McMurphy: Dime’s the limit, Martini.
Martini: I bet a dime. (Puts the two halves onto the table)
McMurphy:This is not a dime, Martini. This is a dime. (shows a whole cigarette) If you break it in half, you don’t get two nickels, you get shit. Try and smoke it. You understand?
McMurphy: You don’t understand.
One Flew Over the Cuckoo’s Nest Screenplay by Lawrence Hauben and Bo Golden from the novel by Ken Kesey
Last week, Advertising Age editor at large Jack Neff wrote a telling article where he analyzed the results of over-the-counter drug advertising’s move to 15-second television spots. Over the past few years, that category boosted it’s investment in :15’s from one fourth of the media mix to two-thirds. And yet, during that time, their market share eroded to private label faster than other packaged-goods categories. From 2009 to now, Symphony IRI shows private label sales volume rose 1.9 share points compared to .9 point gains for general packaged-goods.

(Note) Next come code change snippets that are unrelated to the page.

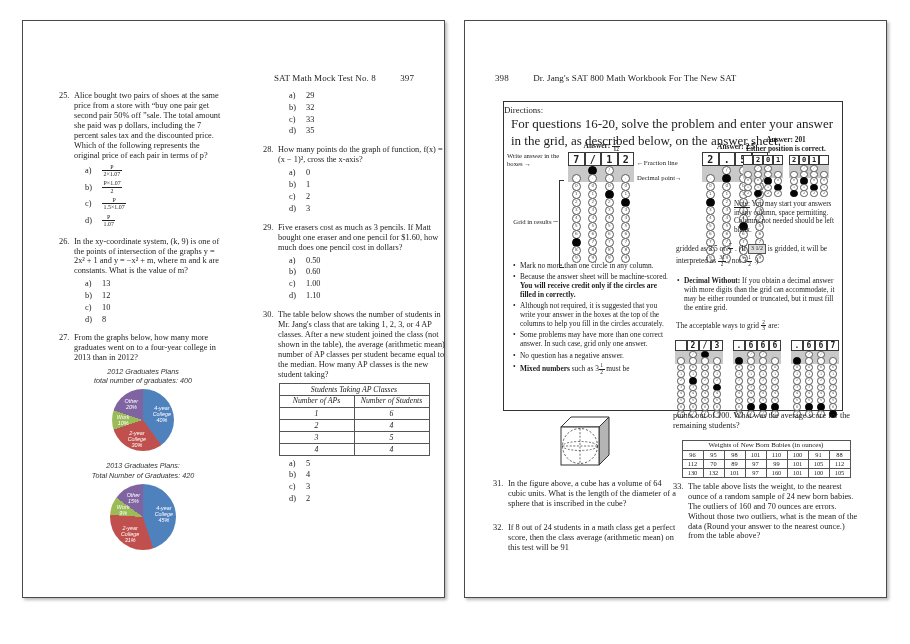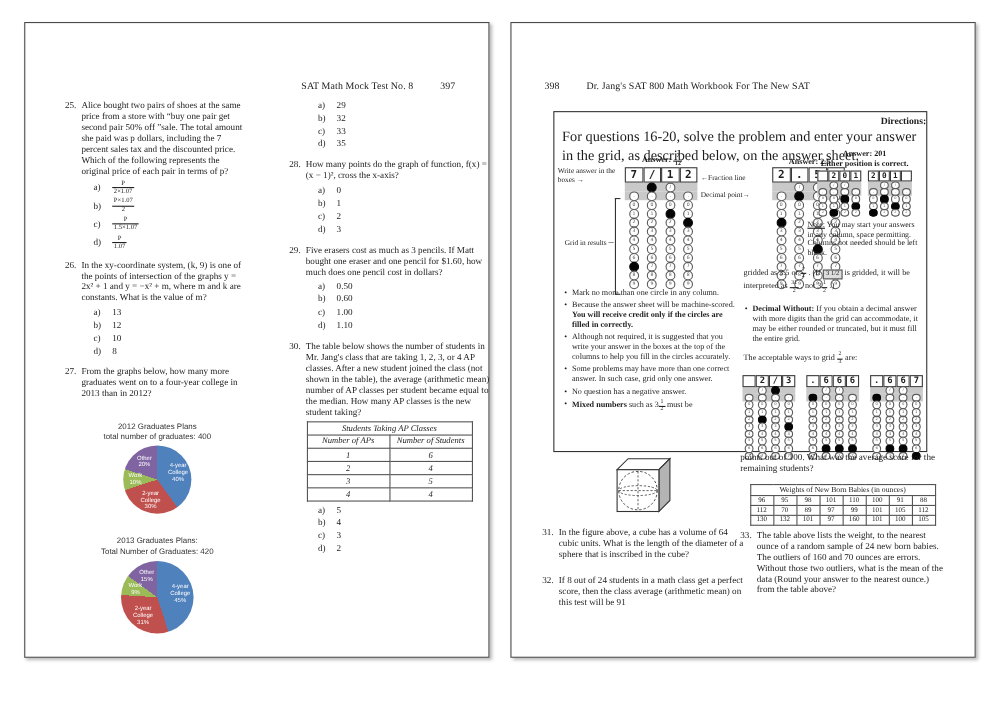--- a/index.html
+++ b/index.html
@@ -20,35 +20,35 @@
   .colD{left:208px;top:390px;width:186px;}
   .q{display:flex;font-size:8.3px;line-height:1.2;margin-bottom:2px;}
   .qn{width:15px;flex:none;}
   .qt{flex:1;}
   .opts{margin:3px 0 9px 26px;font-size:8.3px;}
   .opt{display:flex;gap:7px;margin-bottom:2.8px;align-items:center;}
   .ol{width:10px;flex:none;}
   .frac{display:inline-block;vertical-align:-0.55em;text-align:center;font-size:0.72em;line-height:1.08;}
   .frac .fn{display:block;border-bottom:0.8px solid #222;padding:0 1.5px;}
   .frac .fd{display:block;padding:0 1.5px;}
-  .pie-block{text-align:center;margin-top:20px;}
+  .pie-block{text-align:center;margin-top:4px;font-style:italic;}
   .pie-title{font-size:7.2px;line-height:1.3;font-family:"Liberation Sans","DejaVu Sans",sans-serif;color:#333;}
   .pie{position:relative;border-radius:50%;margin:4px auto 10px;}
   .pie-lab{position:absolute;transform:translate(-50%,-50%);color:#fff;font-size:5.4px;
     line-height:1.12;text-align:center;font-family:"Liberation Sans","DejaVu Sans",sans-serif;}
   .tblwrap table{border-collapse:collapse;margin:3px auto;}
   .tblwrap td{border:0.8px solid #555;text-align:center;}
   .tbl-ap td{font-size:7.8px;font-style:italic;padding:1px 6px;min-width:62px;}
   .tbl-ap .t-title{font-size:7.8px;}
   .tbl-ap .t-head{line-height:1.15;}
   .tbl-w td{font-size:6.4px;padding:0.5px 3px;min-width:14px;}
   .tbl-w .t-title{font-size:7px;}
   
   .dirbox{position:absolute;left:38px;top:80px;width:338px;height:308px;border:1px solid #333;}
-  .dir-title{text-align:right;font-weight:bold;font-size:8.8px;margin-top:3px;}
+  .dir-title{text-align:left;font-weight:normal;font-size:8.8px;margin-top:3px;}
   .dir-intro{font-size:13px;line-height:1.3;padding:1px 7px 0 7px;}
   .cap{position:absolute;text-align:center;font-size:7.4px;font-weight:bold;}
   .lbl{position:absolute;font-size:6.7px;line-height:1.15;}
   .bracket{position:absolute;width:4px;border:0.9px solid #333;border-right:none;}
   .gridpos{position:absolute;}
   
   .sgrid{display:inline-block;}
   .sgrid .g-row{display:flex;height:var(--rh);}
   .sgrid .g-boxes{height:auto;}
   .g-box{width:var(--cw);height:var(--bh);border:0.8px solid #3a3a3a;box-sizing:border-box;

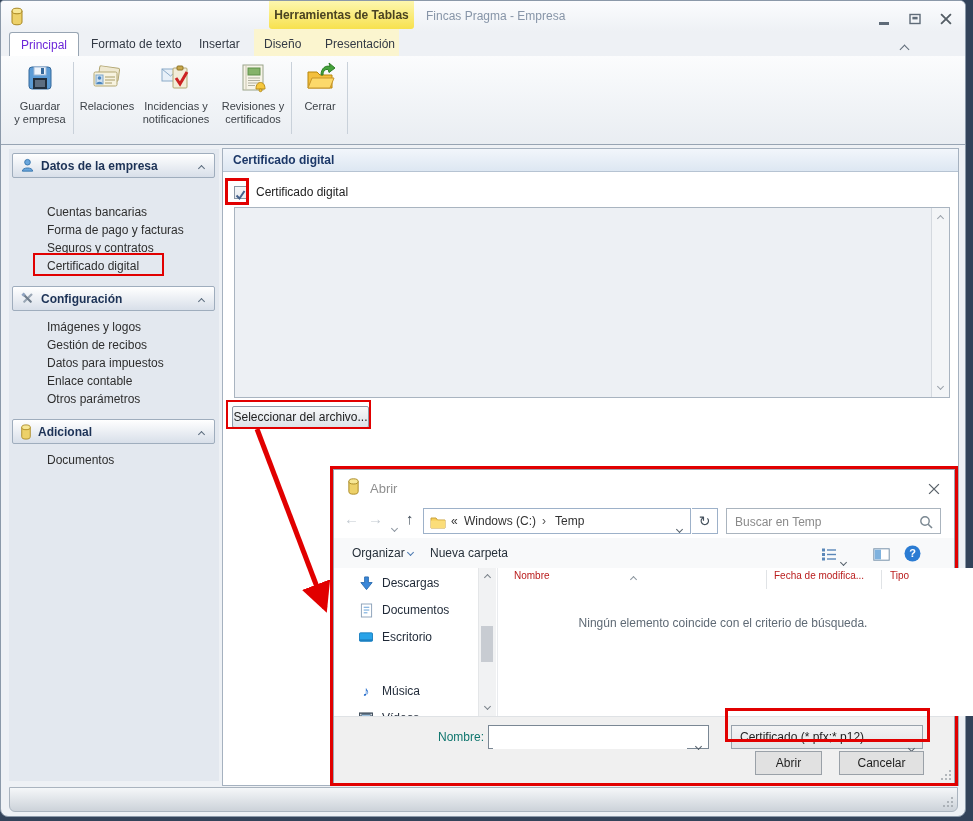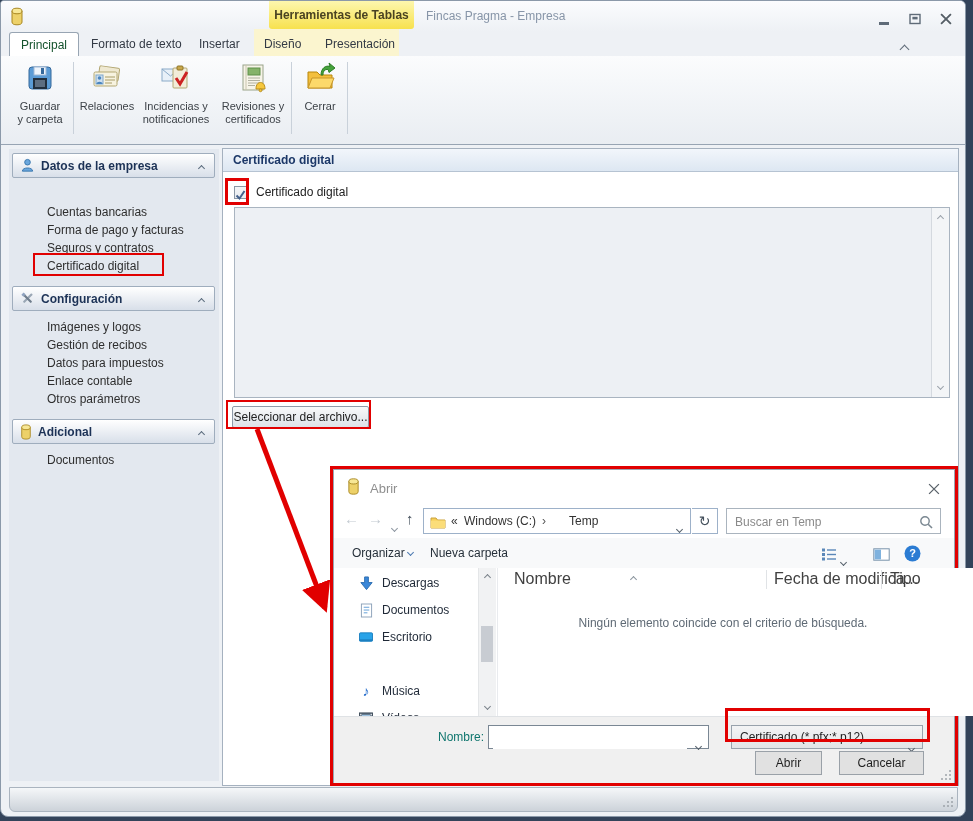--- a/index.html
+++ b/index.html
@@ -17,21 +17,21 @@
   .chev.sm{width:4px;height:4px;border-width:1.3px;}
   
   .titlebar{left:0;top:0;width:964px;height:30px;background:linear-gradient(#fbfcfe,#eef1f5);}
   .ctx-group{left:268px;top:0;width:145px;height:28px;background:linear-gradient(#fdf7ae,#f7e14e);
       border-radius:0 0 3px 3px;text-align:center;line-height:28px;font-size:12px;font-weight:bold;color:#4a4322;}
   .ctx-tabs-bg{left:253px;top:28px;width:145px;height:27px;background:#fbf5cf;}
   .win-title{left:425px;top:8px;font-size:12px;color:#8795a8;}
   .winbtn{top:10px;width:22px;height:15px;text-align:center;cursor:default;}
   
   .tab-active{left:8px;top:31px;width:70px;height:25px;background:#fff;border:1px solid #98a5b3;border-bottom:none;
-      border-radius:3px 3px 0 0;text-align:center;line-height:24px;font-size:12px;color:#14532d;box-sizing:border-box;}
+      border-radius:3px 3px 0 0;text-align:center;line-height:24px;font-size:12px;color:#6d28d9;box-sizing:border-box;}
   .tab{top:36px;font-size:12px;color:#333a45;}
   
   .ribbon{left:0;top:55px;width:964px;height:88px;background:linear-gradient(#fbfcfd,#e9edf2);border-bottom:1px solid #97a4b3;}
   .rbtn{top:6px;height:76px;text-align:center;border-radius:3px;}
   .rbtn .ric{margin-top:2px;}
   .rlabel{font-size:11px;color:#3d4248;line-height:13px;margin-top:2px;}
   .rsep{top:6px;width:1px;height:72px;background:#c9d1da;}
   
   .sidebar{left:8px;top:148px;width:210px;height:632px;background:#e3e8ef;}
   .grp-hdr{left:3px;width:203px;height:25px;background:linear-gradient(#ffffff,#d8dfe9);
@@ -67,21 +67,21 @@
   .searchbox input{border:none;outline:none;width:180px;height:22px;margin:1px 0 0 6px;font-size:12px;color:#555;
       font-family:"Liberation Sans",sans-serif;background:transparent;}
   .searchbox input::placeholder{color:#8a8a8a;}
   .dlg-toolbar{position:absolute;left:0;top:68px;width:620px;height:30px;background:#f8f9fa;border-bottom:1px solid #e4e7ea;}
   .tbtext{position:absolute;top:8px;font-size:12px;color:#26303a;}
   .dlg-body{position:absolute;left:0;top:98px;width:665px;height:148px;background:#fff;overflow:hidden;}
   .tree-item{position:absolute;left:0;width:144px;height:26px;display:flex;align-items:center;}
   .tree-item .lbl{font-size:12px;color:#1f2937;margin-left:8px;}
   .tree-item .tic{margin-left:24px;display:flex;width:16px;justify-content:center;}
   .treesb{position:absolute;left:144px;top:0;width:17px;height:148px;background:#f1f2f3;border-left:1px solid #e4e6e8;}
-  .colhead{position:absolute;top:2px;font-size:16px;color:#404040;}
+  .colhead{position:absolute;top:2px;font-size:10px;color:#b91c1c;}
   .colsep{position:absolute;top:2px;width:1px;height:19px;background:#e0e3e6;}
   .dlg-bottom{position:absolute;left:0;top:246px;width:620px;height:66px;background:#f0f0f0;border-top:1px solid #dfe2e5;}
   .namecombo{position:absolute;left:154px;top:8px;width:221px;height:24px;border:1px solid #7a8794;background:#fff;box-sizing:border-box;}
   .namecombo input{border:none;outline:none;width:190px;height:20px;margin:1px 0 0 4px;font-size:12px;font-family:"Liberation Sans",sans-serif;}
   .typecombo{position:absolute;left:397px;top:8px;width:192px;height:24px;border:1px solid #98a2ac;
       background:linear-gradient(#f3f4f5,#e2e4e6);box-sizing:border-box;font-size:12px;color:#1f1f1f;line-height:22px;padding-left:8px;}
   .dlgbtn{position:absolute;top:34px;height:24px;background:#e1e1e1;border:1px solid #9aa1a8;box-sizing:border-box;
       font-size:12px;color:#1f1f1f;text-align:center;line-height:22px;}
   
   .anno{position:absolute;border:3px solid #e10000;z-index:40;pointer-events:none;box-sizing:border-box;}
@@ -132,21 +132,21 @@
         <svg width="32" height="32" viewBox="0 0 32 32">
               <rect x="5" y="5" width="22" height="22" rx="3" fill="#5b9bd5" stroke="#35689b"></rect>
               <rect x="10" y="5" width="12" height="8" fill="#eef4fb" stroke="#9fb8d5"></rect>
               <rect x="17" y="6" width="3" height="6" fill="#35689b"></rect>
               <rect x="9" y="16" width="14" height="11" fill="#222e3c"></rect>
               <rect x="11" y="18" width="10" height="7" fill="#5d6d80"></rect>
             </svg>
       </span>
       <div class="rlabel">
             <div>Guardar</div>
-            <div>y carpeta</div>
+            <div>y empresa</div>
           </div>
     </div>
     <div class="abs rsep" style="left:72px;"></div>
     <div class="abs rbtn" style="left:78px;width:56px;">
       <span class="ric">
         <svg width="32" height="32" viewBox="0 0 32 32">
               <rect x="8" y="5" width="20" height="13" rx="1.5" fill="#efe9d2" stroke="#b3a773" transform="rotate(8 18 11)"></rect>
               <rect x="3" y="10" width="23" height="14" rx="1.5" fill="#f7f3e0" stroke="#b3a773"></rect>
               <rect x="5" y="13" width="7" height="9" fill="#cfe0ef" stroke="#7fa7cc"></rect>
               <circle cx="8.5" cy="16" r="1.8" fill="#4a86c0"></circle>
@@ -323,21 +323,21 @@
       <div class="addrbar">
         <span style="position:absolute;left:6px;top:6px;">
           <svg width="16" height="13" viewBox="0 0 16 13">
                 <path d="M1,2 h5 l1.5,2 H15 v8 H1 z" fill="#f7cf57" stroke="#caa23c"></path>
                 <path d="M1,4.5 h14 v7.5 H1 z" fill="#fbdd79"></path>
               </svg>
         </span>
         <span class="crumb" style="position:absolute;left:27px;top:5px;">«</span>
         <span class="crumb" style="position:absolute;left:40px;top:5px;">Windows (C:)</span>
         <span class="crumb" style="position:absolute;left:118px;top:5px;color:#555;">›</span>
-        <span class="crumb" style="position:absolute;left:145px;top:5px;">Temp</span>
+        <span class="crumb" style="position:absolute;left:131px;top:5px;">Temp</span>
         <span style="position:absolute;right:8px;top:9px;color:#55606a;"><span class="chev down sm"></span></span>
       </div>
       <div class="refreshbox"><span>↻</span></div>
 
       <div class="searchbox">
         <input type="text" placeholder="Buscar en Temp" style="">
         <span style="position:absolute;right:7px;top:6px;">
           <svg width="14" height="14" viewBox="0 0 14 14">
                 <circle cx="6" cy="6" r="4.2" fill="none" stroke="#7a8791" stroke-width="1.4"></circle>
                 <line x1="9.2" y1="9.2" x2="13" y2="13" stroke="#7a8791" stroke-width="1.6"></line>

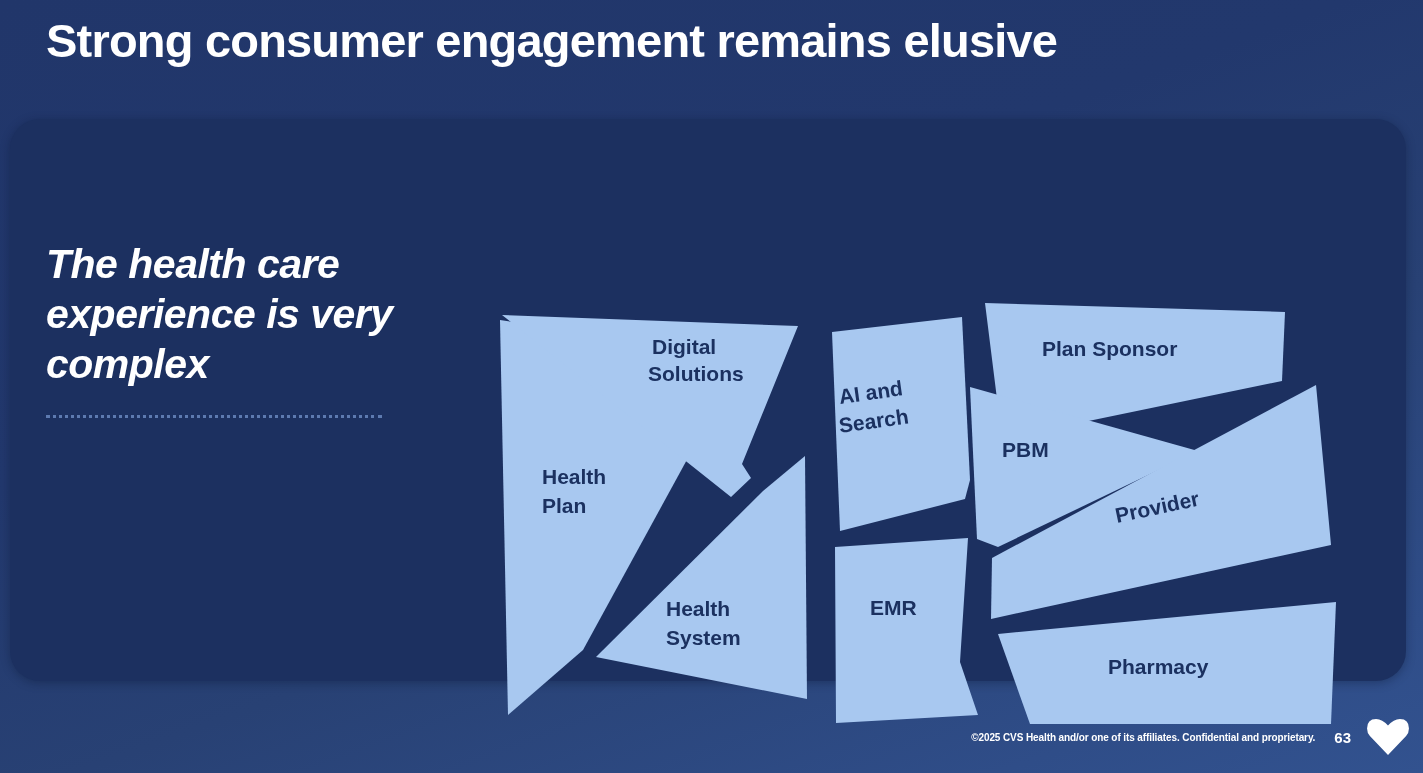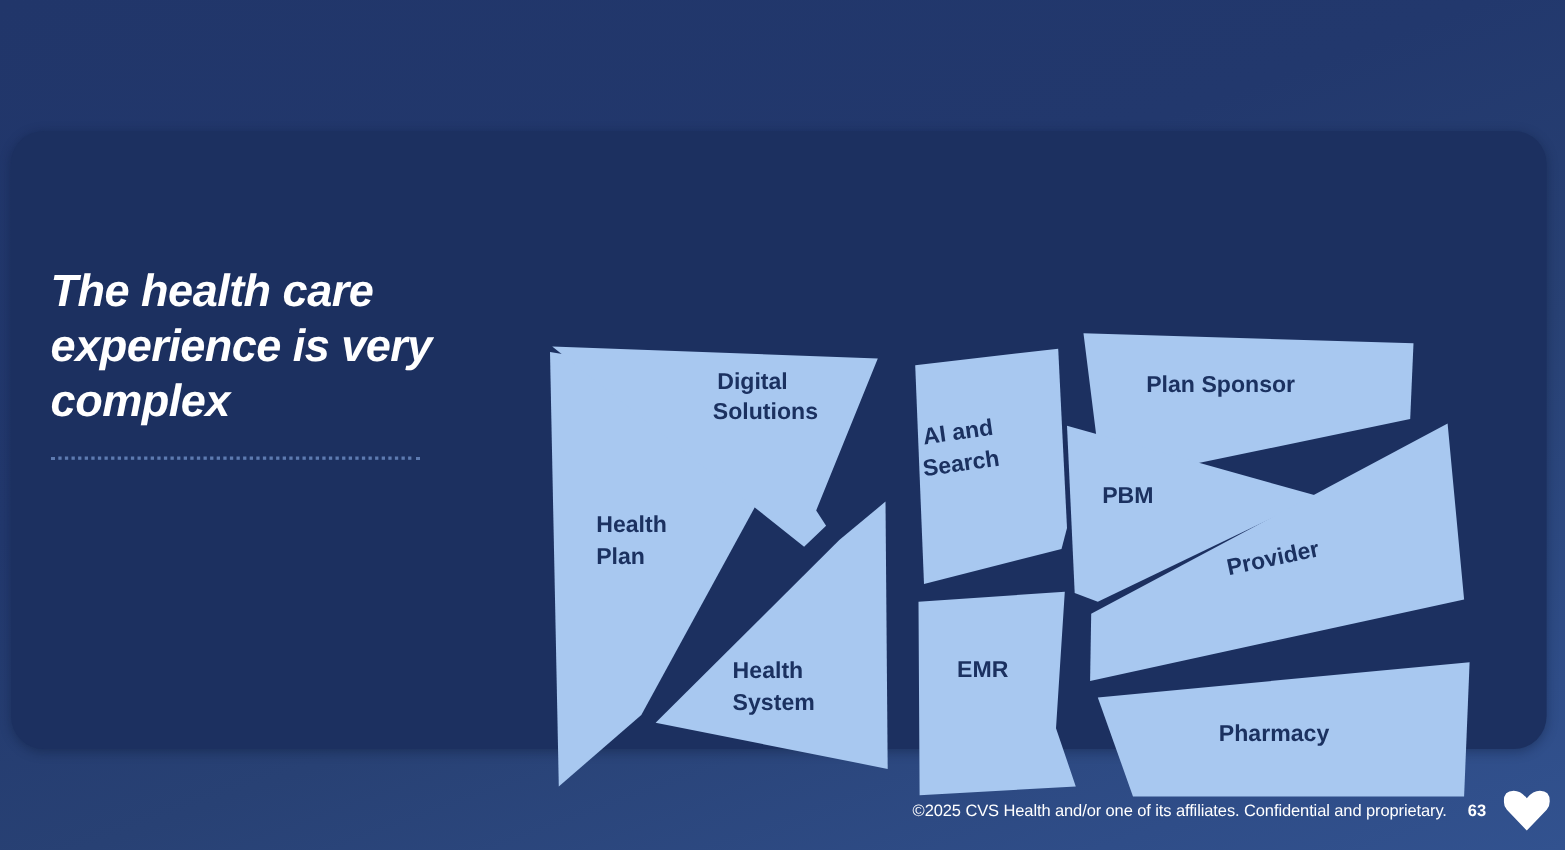--- a/index.html
+++ b/index.html
@@ -110,22 +110,22 @@
   #footer {
     position: absolute;
     right: 14px;
     bottom: 16px;
     display: flex;
     align-items: center;
     gap: 0;
   }
   #footer-copyright {
     color: #ffffff;
-    font-size: 15px;
-    font-weight: 400;
+    font-size: 10px;
+    font-weight: 700;
     letter-spacing: -0.1px;
     white-space: nowrap;
   }
   #footer-page-number {
     color: #ffffff;
     font-size: 15px;
     font-weight: 700;
     margin-left: 19px;
     margin-right: 16px;
   }
@@ -133,20 +133,21 @@
     width: 42px;
     height: 40px;
     display: block;
   }
 </style>
 </head>
 <body>
 
 <div id="slide">
 
+  <div id="slide-title">Strong consumer engagement remains elusive</div>
 
   <div id="content-card">
 
     <div id="left-block">
       <div id="headline">The health care experience is very complex</div>
       <div id="divider"></div>
     </div>
 
     <div id="puzzle-wrap">
       <svg id="puzzle-svg" viewBox="0 0 900 570" xmlns="http://www.w3.org/2000/svg">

I’ve long believed :15’s are the crack cocaine of media buys, giving numbers-obsessed brand managers the false belief that they are ‘extending’ their media buy when all they’re really doing is diluting it. The irony really gets heavy when you consider Ameritest–the copy-testing firm that’s broken many creative dreams through the years–actually backs this up, finding a marked decrease in ad effectiveness for 15’s vs. 30’s. In fact, Ameritest CEO Charles Young came right out and said it: “It’s an awfully short form for creatives to work with. If it devolves into simply reminder advertising, you’re not building brands. You need to bring emotion and news value to those brands.”
Fifteens have always been with us, but the recent recession really spurred this move to short form, which now accounts for around 30% of conventional TV ads from national advertisers. And it goes way beyond pharma. Fast food is another category strung out on this platform that’s the media equivalent of adding fillers to burgers.
Yes, it’s cheaper to add more water and make your Kool Aid go further, but it doesn’t taste as good. I’m no mathematician, but if you pay half price for something that only works 35% as well, you’re losing money. Could someone please explain that to procurement?